Art sacré

Nincheri, du profane au sacré : une visite au Château Dufresne

Afin de souligner le cinquantième anniversaire de la mort de l’artiste, le musée montréalais qui conserve la plus importante œuvre profane de Guido Nincheri a créé pour l’occasion une exposition temporaire présentant son travail de décorateur d’églises. Ainsi, après une visite de l’ensemble du château couronnée par cette exposition, on constate que le talent du créateur s’est exprimé d’une multitude de façons, selon les commandes et les contraintes, à l’aide de techniques diverses (peinture, vitrail, fresque) où le maître excellait. Mais le visiteur habitué de fréquenter l’œuvre de Nincheri dans les églises pourrait sortir de cette expérience un peu déboussolé : l’art profane ici exposé n’est « pas très catholique », dans tous les sens que peut évoquer cette expression!

Source : Répertoire du patrimoine culturel du Québec (RPCQ)

Né près de Florence en 1885, Nincheri est formé à l’Académie des beaux-arts de cette ville et y débute sa carrière. Durant son voyage de noces en Amérique éclate la Première Guerre mondiale; il juge alors plus prudent de rester de ce côté-ci de l’Atlantique. Il visite d’abord les États-Unis, mais des amis lui ayant parlé en bien de Montréal, c’est là qu’il s’établit avec son épouse. Embauché dans l’atelier de vitrail d’Henri Perdriau, il y développe une expertise dans ce domaine, et fonde bientôt son propre studio. Les commandes ne tardent pas à affluer, venant surtout du milieu ecclésiastique; il faut dire que l’artiste sait faire sa publicité, et d’œuvres en œuvres, sa réputation grandit. Extrêmement prolifique, l’atelier Nincheri produira ensuite des décors pour de nombreuses églises au Canada et aux États-Unis, durant plusieurs décennies. Ses origines italiennes et son utilisation inédite, au Québec, de la technique de la fresque attireront au peintre le surnom de « Michel-Ange de Montréal ».

Décorer un château en échange d’un atelier 

Source : page Facebook du Château Dufresne

Le château Dufresne est une résidence bourgeoise construite de 1915 à 1918 pour les frères Oscar et Marius Dufresne. Oscar est un industriel prospère, propriétaire entre autres d’une usine de chaussures, tandis que Marius est l’ingénieur de la nouvelle ville de Maisonneuve, qui fusionnera plus tard avec Montréal.
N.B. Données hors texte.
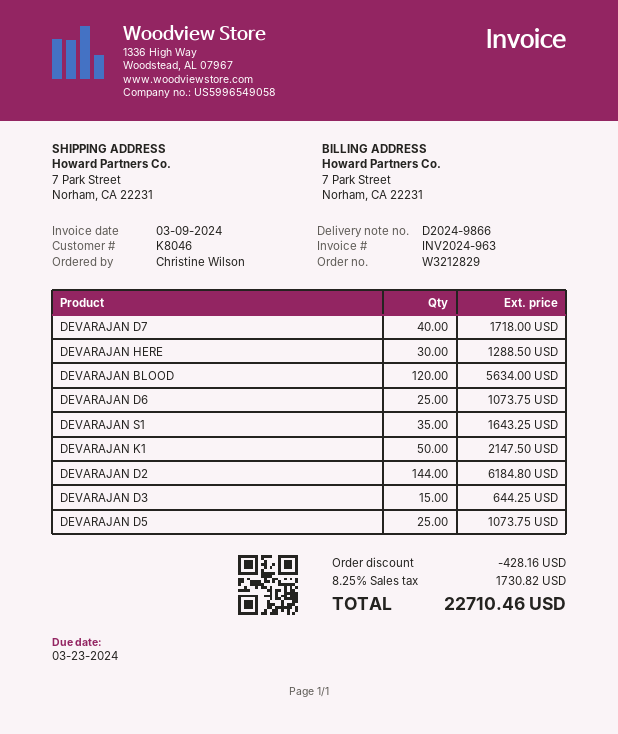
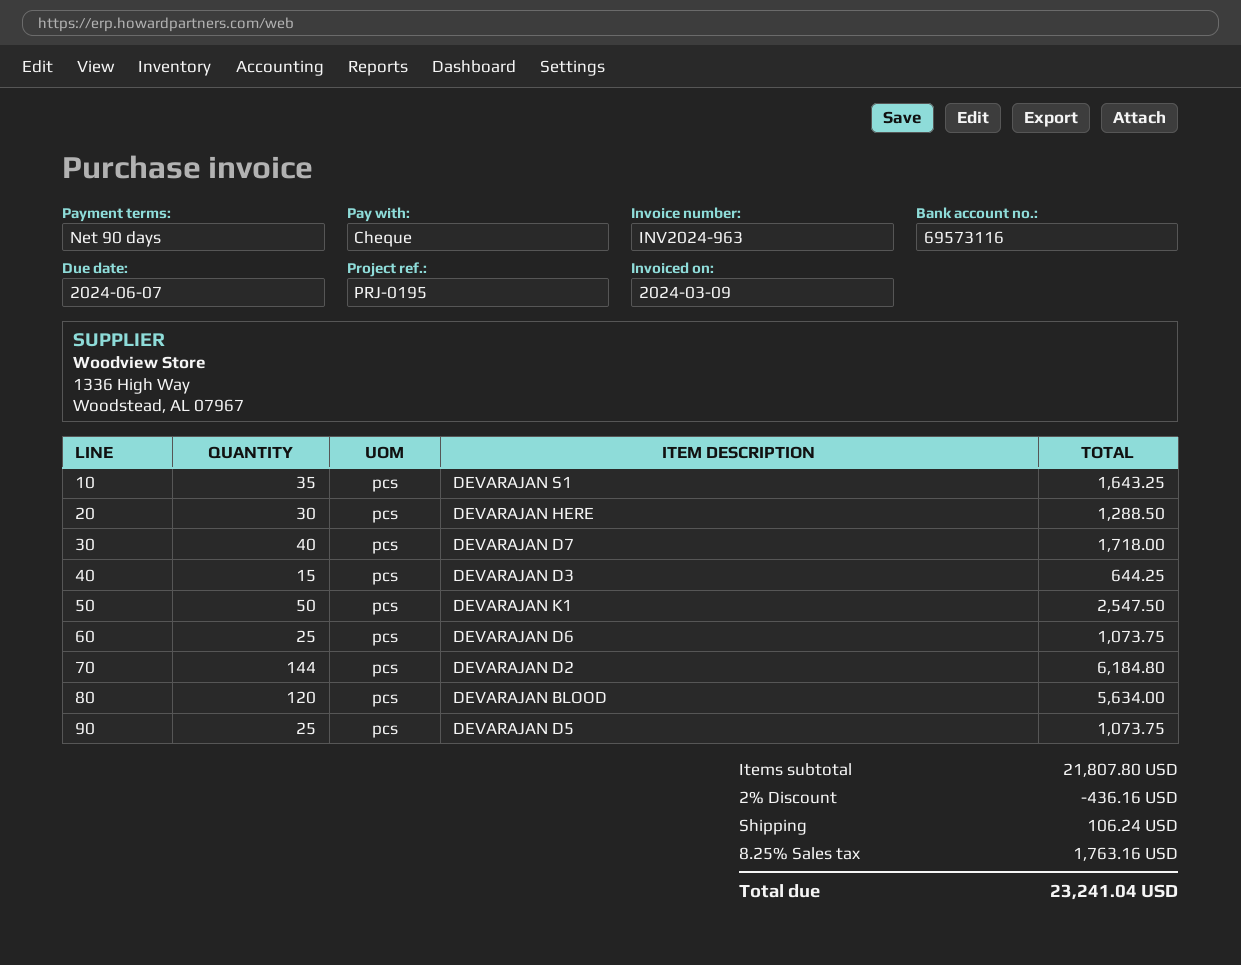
due date: 2024-03-23 -> 2024-06-07
DEVARAJAN K1: 50 for 2147.50 -> 50 for 2547.50
discount: 428.16 -> 436.16
shipping: none -> 106.24
tax: 8.25% = 1730.82 -> 8.25% = 1763.16
total: 22710.46 -> 23241.04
Inspiré du Petit Trianon de Versailles, leur nouvelle résidence de style Beaux-arts montre un luxe ostentatoire, tant à l’extérieur qu’à l’intérieur, ce pourquoi l’endroit est appelé « château ». Vers 1920, Guido Nincheri accepte de décorer le château; en échange, il peut disposer d’un studio sur le boulevard Pie-IX, dans un bâtiment occupé à l’étage par la compagnie Dufresne Construction. C’est de ce studio, qui a continué ses opérations même après la mort de l’artiste, que proviennent la quarantaine de dessins, croquis et aquarelles rassemblés pour l’exposition temporaire. Le château Dufresne a en effet acquis cet atelier récemment, et compte en faire une sorte d’extension du musée dans les prochaines années.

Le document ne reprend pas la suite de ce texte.